------ MATERIAL FOR THIS TASK ------
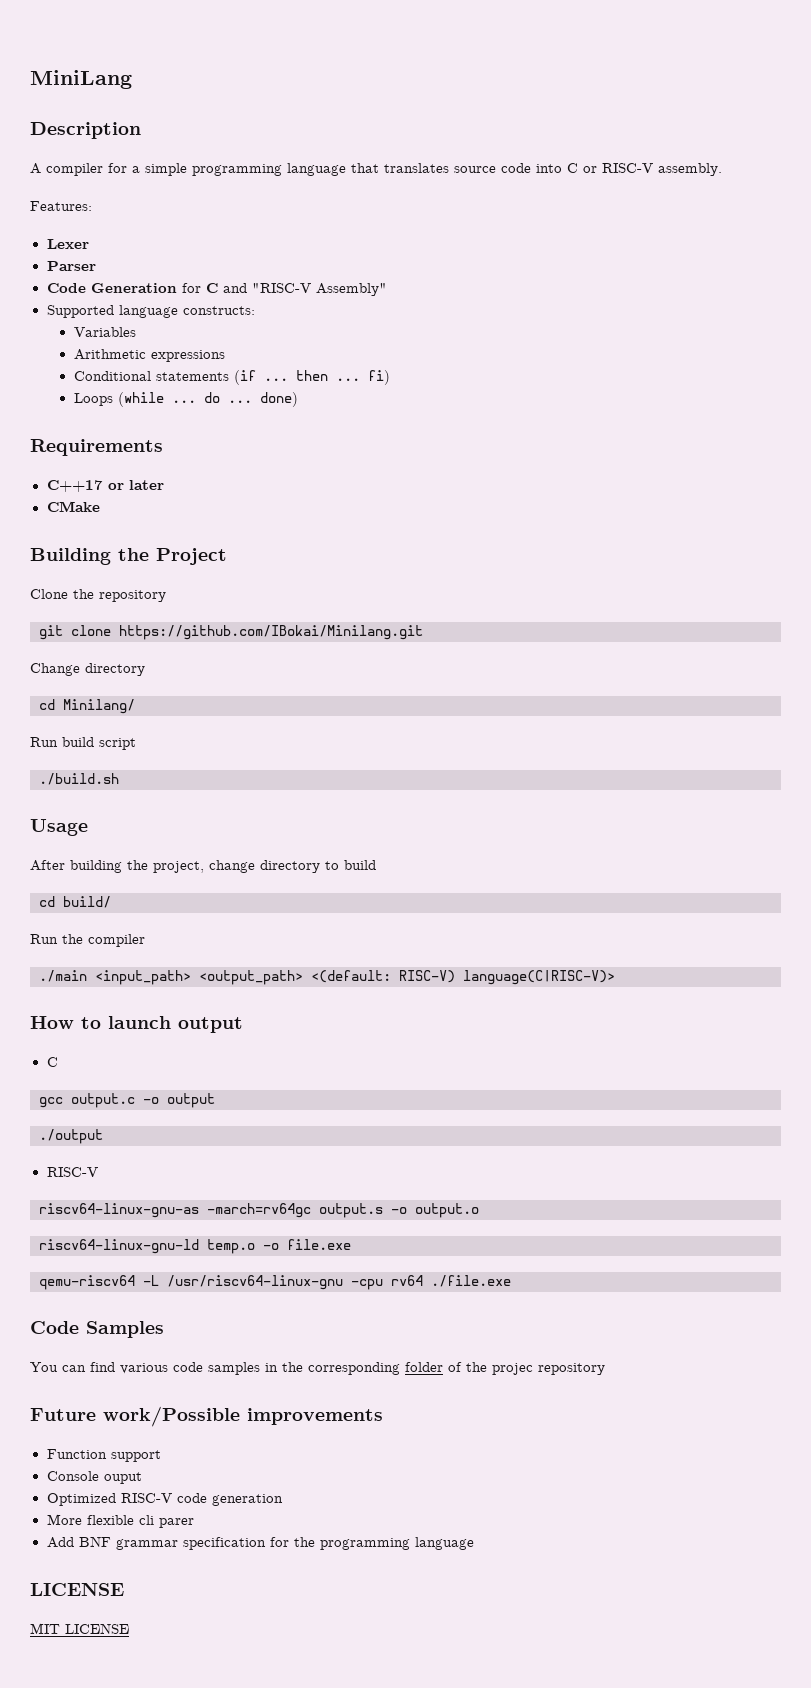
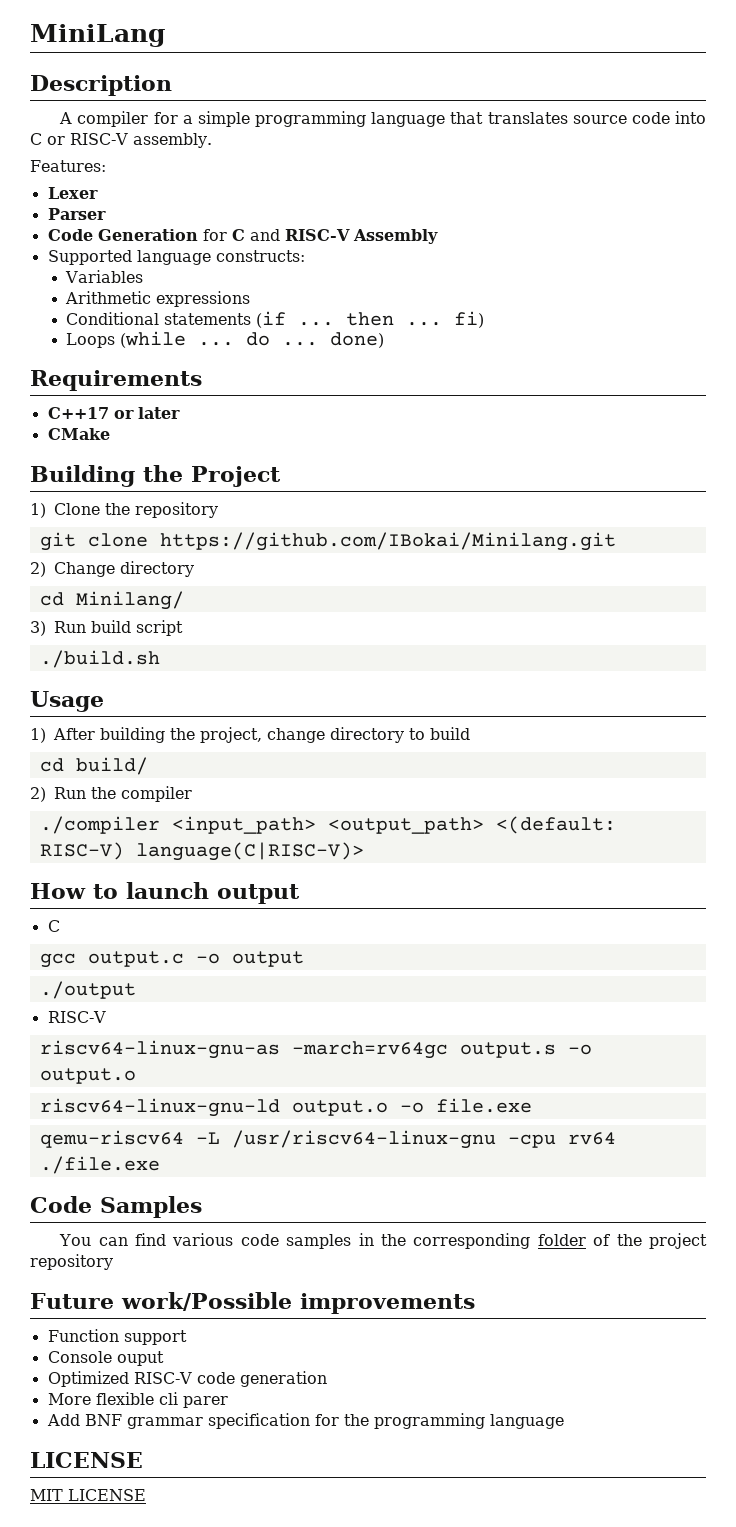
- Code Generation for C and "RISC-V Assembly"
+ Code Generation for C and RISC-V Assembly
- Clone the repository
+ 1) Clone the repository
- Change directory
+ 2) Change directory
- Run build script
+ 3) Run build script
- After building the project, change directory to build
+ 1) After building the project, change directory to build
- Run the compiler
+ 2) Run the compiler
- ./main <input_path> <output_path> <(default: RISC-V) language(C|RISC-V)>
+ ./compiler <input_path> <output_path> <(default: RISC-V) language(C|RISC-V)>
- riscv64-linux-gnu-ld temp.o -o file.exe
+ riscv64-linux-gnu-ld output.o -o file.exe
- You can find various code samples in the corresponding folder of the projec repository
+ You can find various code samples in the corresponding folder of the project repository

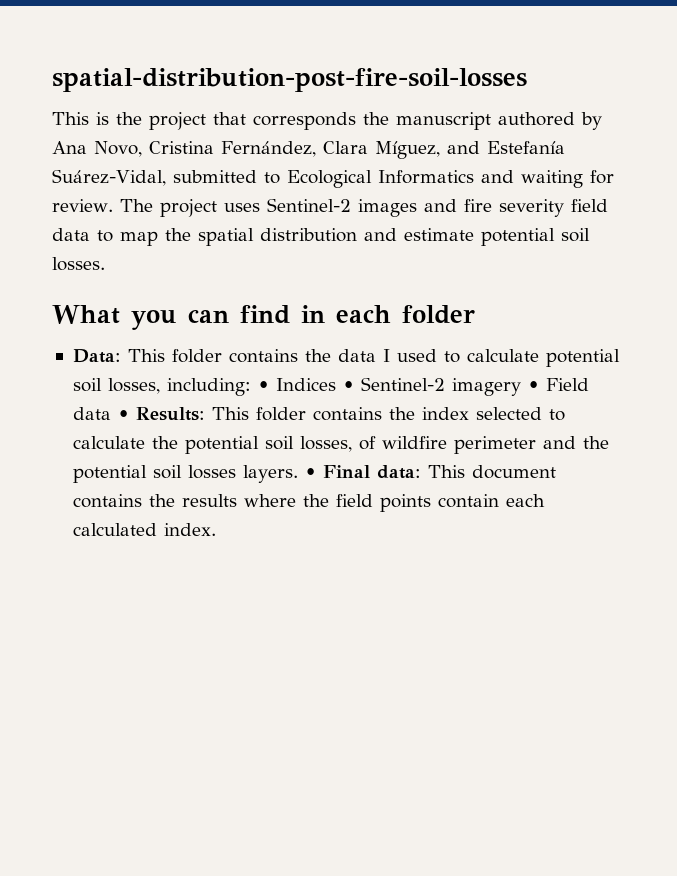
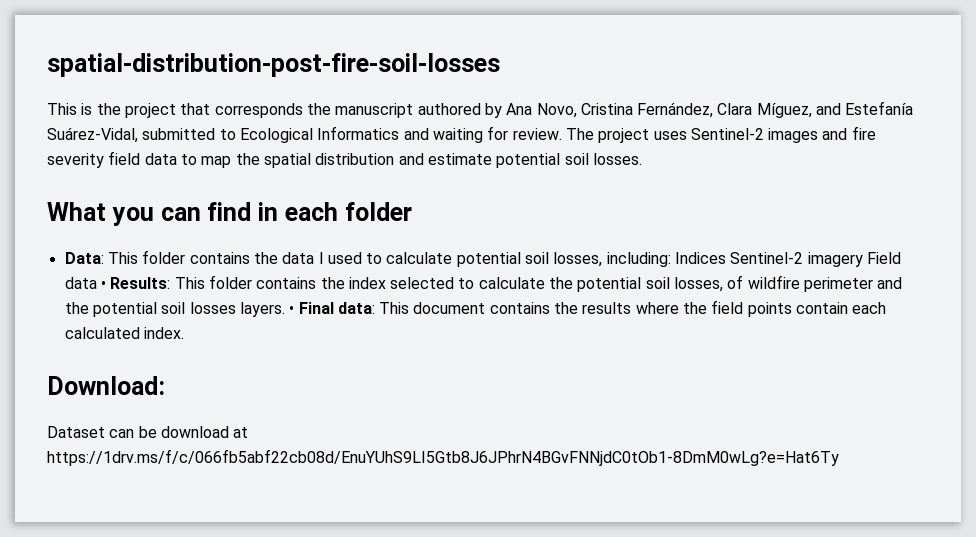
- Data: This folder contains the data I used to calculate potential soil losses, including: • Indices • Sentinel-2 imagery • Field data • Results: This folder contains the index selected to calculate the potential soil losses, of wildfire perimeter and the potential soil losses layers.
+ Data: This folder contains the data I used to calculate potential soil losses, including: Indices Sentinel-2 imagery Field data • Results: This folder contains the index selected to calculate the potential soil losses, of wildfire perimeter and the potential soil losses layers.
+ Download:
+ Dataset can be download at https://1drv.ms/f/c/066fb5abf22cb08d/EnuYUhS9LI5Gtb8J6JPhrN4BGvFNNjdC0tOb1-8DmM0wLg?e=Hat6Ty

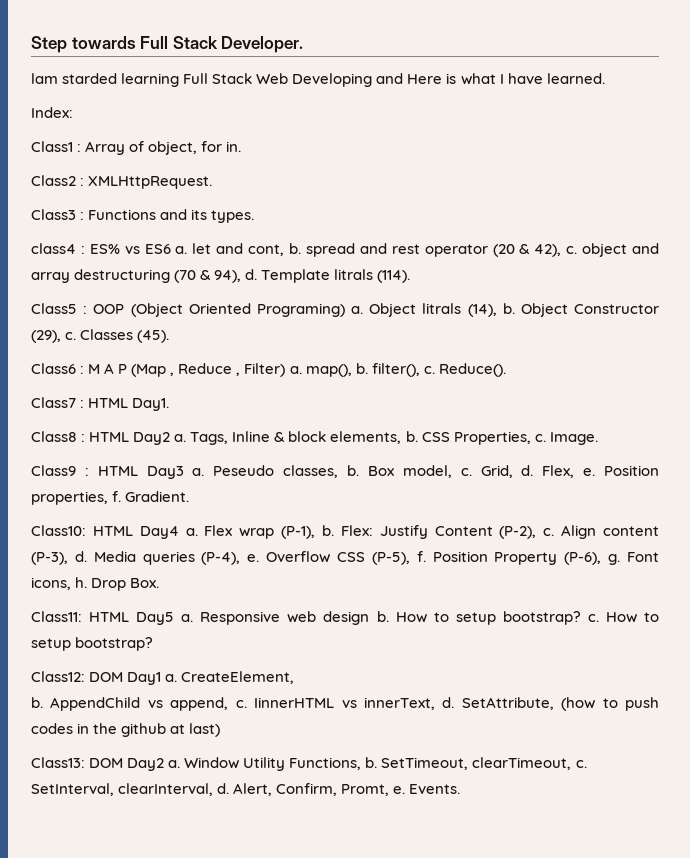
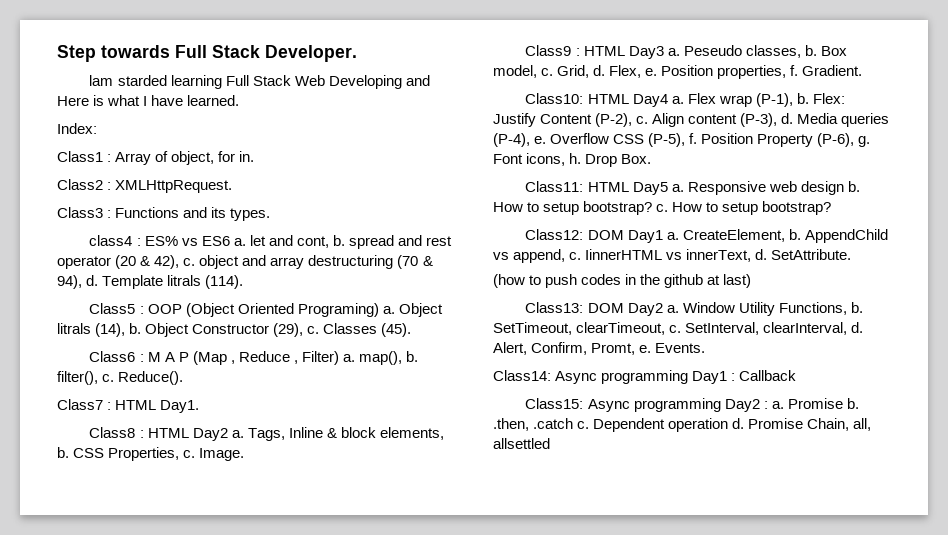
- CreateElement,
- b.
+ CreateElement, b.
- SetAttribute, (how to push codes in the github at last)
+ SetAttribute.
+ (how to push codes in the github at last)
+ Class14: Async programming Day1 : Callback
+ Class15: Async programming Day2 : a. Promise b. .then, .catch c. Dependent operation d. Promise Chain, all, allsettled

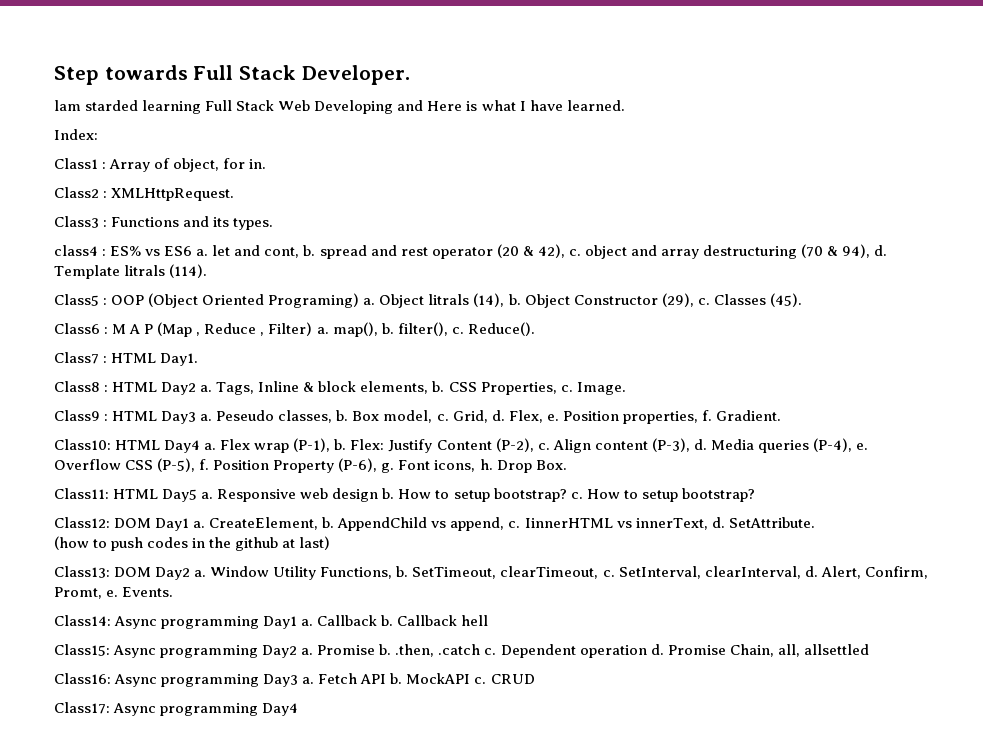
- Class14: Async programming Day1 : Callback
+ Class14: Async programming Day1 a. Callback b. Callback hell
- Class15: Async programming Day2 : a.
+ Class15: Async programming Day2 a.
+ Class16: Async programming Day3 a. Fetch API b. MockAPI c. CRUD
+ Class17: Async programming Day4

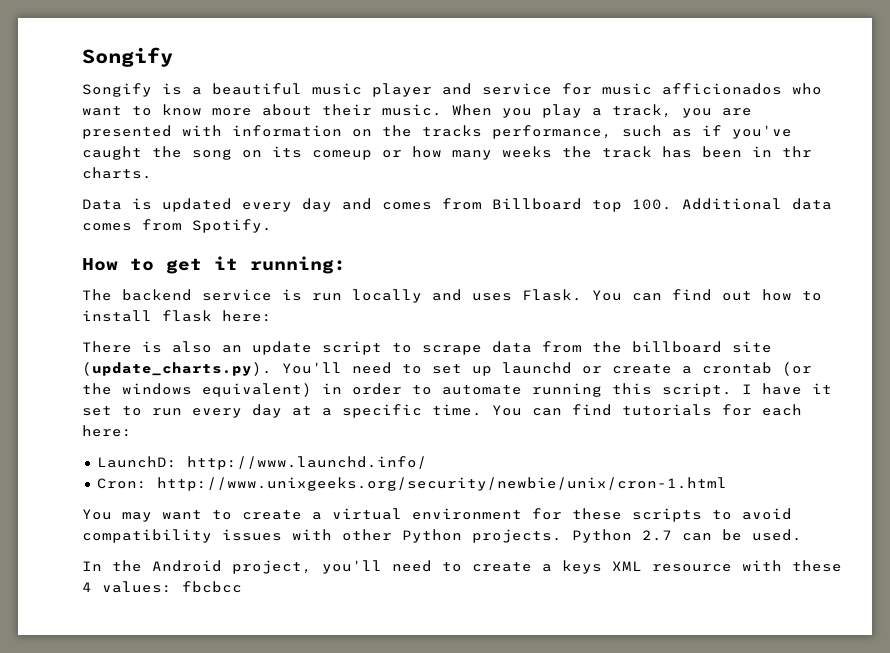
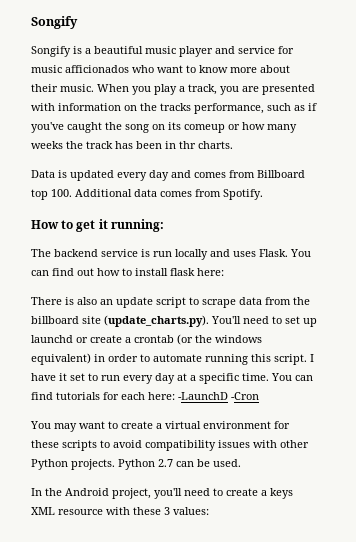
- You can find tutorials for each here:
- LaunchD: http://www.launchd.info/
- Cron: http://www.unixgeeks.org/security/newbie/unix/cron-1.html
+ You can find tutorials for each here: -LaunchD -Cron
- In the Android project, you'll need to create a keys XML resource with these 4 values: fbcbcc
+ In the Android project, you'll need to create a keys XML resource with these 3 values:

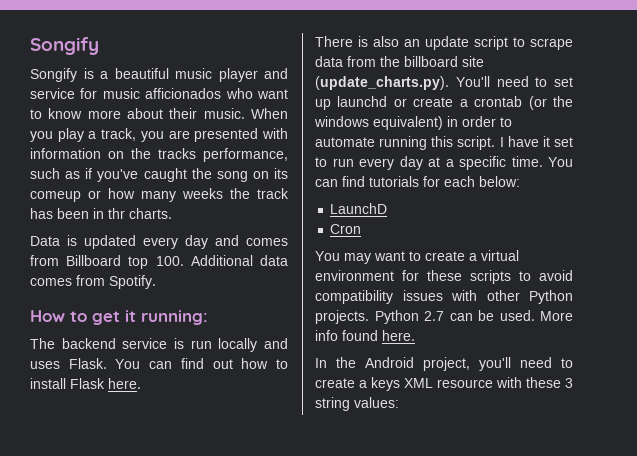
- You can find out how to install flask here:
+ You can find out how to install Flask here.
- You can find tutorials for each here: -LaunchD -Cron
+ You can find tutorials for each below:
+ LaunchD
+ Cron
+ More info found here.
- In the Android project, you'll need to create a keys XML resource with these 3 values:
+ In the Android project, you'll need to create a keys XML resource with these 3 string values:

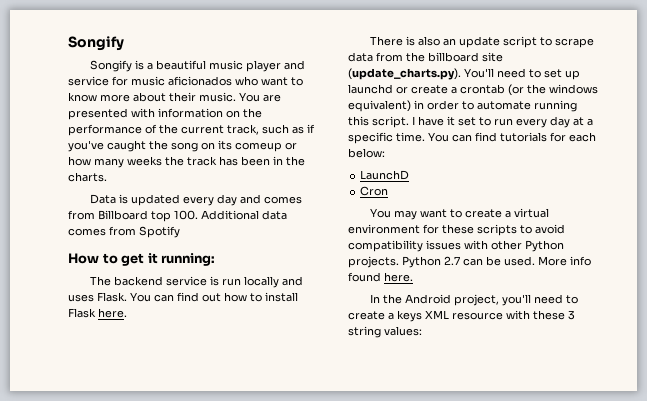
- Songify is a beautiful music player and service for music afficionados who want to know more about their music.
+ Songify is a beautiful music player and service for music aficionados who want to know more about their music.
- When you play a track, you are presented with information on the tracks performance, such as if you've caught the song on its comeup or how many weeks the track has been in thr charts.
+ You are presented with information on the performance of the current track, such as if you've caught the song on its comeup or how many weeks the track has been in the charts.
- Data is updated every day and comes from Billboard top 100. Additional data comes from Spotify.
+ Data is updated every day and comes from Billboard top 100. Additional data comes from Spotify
------
— TASK ITEM —
Pictures do not go in the copy; print every entry exactly as it stands.

— RESULT FOR THIS TASK —
- Code Generation for C and "RISC-V Assembly"
+ Code Generation for C and RISC-V Assembly
- Clone the repository
+ 1) Clone the repository
- Change directory
+ 2) Change directory
- Run build script
+ 3) Run build script
- After building the project, change directory to build
+ 1) After building the project, change directory to build
- Run the compiler
+ 2) Run the compiler
- ./main <input_path> <output_path> <(default: RISC-V) language(C|RISC-V)>
+ ./compiler <input_path> <output_path> <(default: RISC-V) language(C|RISC-V)>
- riscv64-linux-gnu-ld temp.o -o file.exe
+ riscv64-linux-gnu-ld output.o -o file.exe
- You can find various code samples in the corresponding folder of the projec repository
+ You can find various code samples in the corresponding folder of the project repository

- Data: This folder contains the data I used to calculate potential soil losses, including: • Indices • Sentinel-2 imagery • Field data • Results: This folder contains the index selected to calculate the potential soil losses, of wildfire perimeter and the potential soil losses layers.
+ Data: This folder contains the data I used to calculate potential soil losses, including: Indices Sentinel-2 imagery Field data • Results: This folder contains the index selected to calculate the potential soil losses, of wildfire perimeter and the potential soil losses layers.
+ Download:
+ Dataset can be download at https://1drv.ms/f/c/066fb5abf22cb08d/EnuYUhS9LI5Gtb8J6JPhrN4BGvFNNjdC0tOb1-8DmM0wLg?e=Hat6Ty

- CreateElement,
- b.
+ CreateElement, b.
- SetAttribute, (how to push codes in the github at last)
+ SetAttribute.
+ (how to push codes in the github at last)
+ Class14: Async programming Day1 : Callback
+ Class15: Async programming Day2 : a. Promise b. .then, .catch c. Dependent operation d. Promise Chain, all, allsettled

- Class14: Async programming Day1 : Callback
+ Class14: Async programming Day1 a. Callback b. Callback hell
- Class15: Async programming Day2 : a.
+ Class15: Async programming Day2 a.
+ Class16: Async programming Day3 a. Fetch API b. MockAPI c. CRUD
+ Class17: Async programming Day4

- You can find tutorials for each here:
- LaunchD: http://www.launchd.info/
- Cron: http://www.unixgeeks.org/security/newbie/unix/cron-1.html
+ You can find tutorials for each here: -LaunchD -Cron
- In the Android project, you'll need to create a keys XML resource with these 4 values: fbcbcc
+ In the Android project, you'll need to create a keys XML resource with these 3 values:

- You can find out how to install flask here:
+ You can find out how to install Flask here.
- You can find tutorials for each here: -LaunchD -Cron
+ You can find tutorials for each below:
+ LaunchD
+ Cron
+ More info found here.
- In the Android project, you'll need to create a keys XML resource with these 3 values:
+ In the Android project, you'll need to create a keys XML resource with these 3 string values:

- Songify is a beautiful music player and service for music afficionados who want to know more about their music.
+ Songify is a beautiful music player and service for music aficionados who want to know more about their music.
- When you play a track, you are presented with information on the tracks performance, such as if you've caught the song on its comeup or how many weeks the track has been in thr charts.
+ You are presented with information on the performance of the current track, such as if you've caught the song on its comeup or how many weeks the track has been in the charts.
- Data is updated every day and comes from Billboard top 100. Additional data comes from Spotify.
+ Data is updated every day and comes from Billboard top 100. Additional data comes from Spotify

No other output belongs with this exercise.